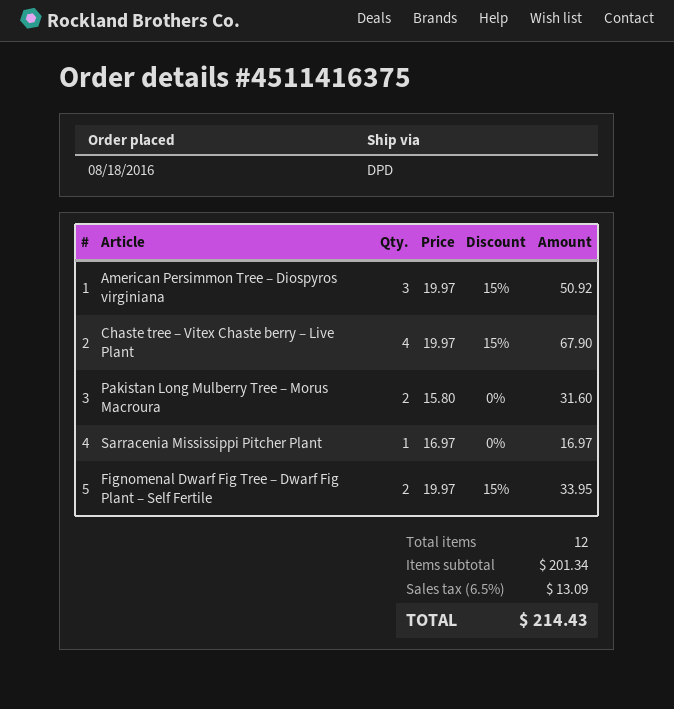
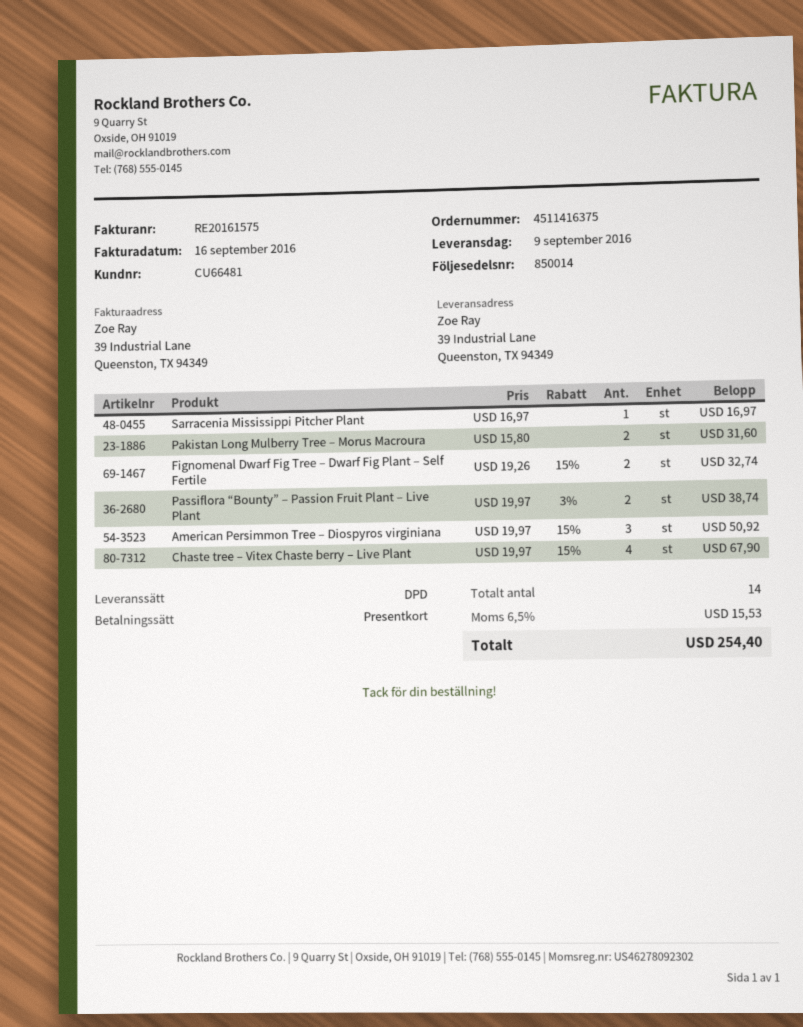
Fignomenal Dwarf Fig Tree – Dwarf Fig Plant – Self Fertile: 2 x 19.97 - 15% = 33.95 -> 2 x 19.26 - 15% = 32.74
Passiflora “Bounty” – Passion Fruit Plant – Live Plant: none -> 2 x 19.97 - 3% = 38.74
total quantity: 12 -> 14
tax: 6.5% = 13.09 -> 6.5% = 15.53
total: 214.43 -> 254.40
++++++++
■ Problem: Everything in the listing, except its images, should be set down exactly.

■ Completed task:
Fignomenal Dwarf Fig Tree – Dwarf Fig Plant – Self Fertile: 2 x 19.97 - 15% = 33.95 -> 2 x 19.26 - 15% = 32.74
Passiflora “Bounty” – Passion Fruit Plant – Live Plant: none -> 2 x 19.97 - 3% = 38.74
total quantity: 12 -> 14
tax: 6.5% = 13.09 -> 6.5% = 15.53
total: 214.43 -> 254.40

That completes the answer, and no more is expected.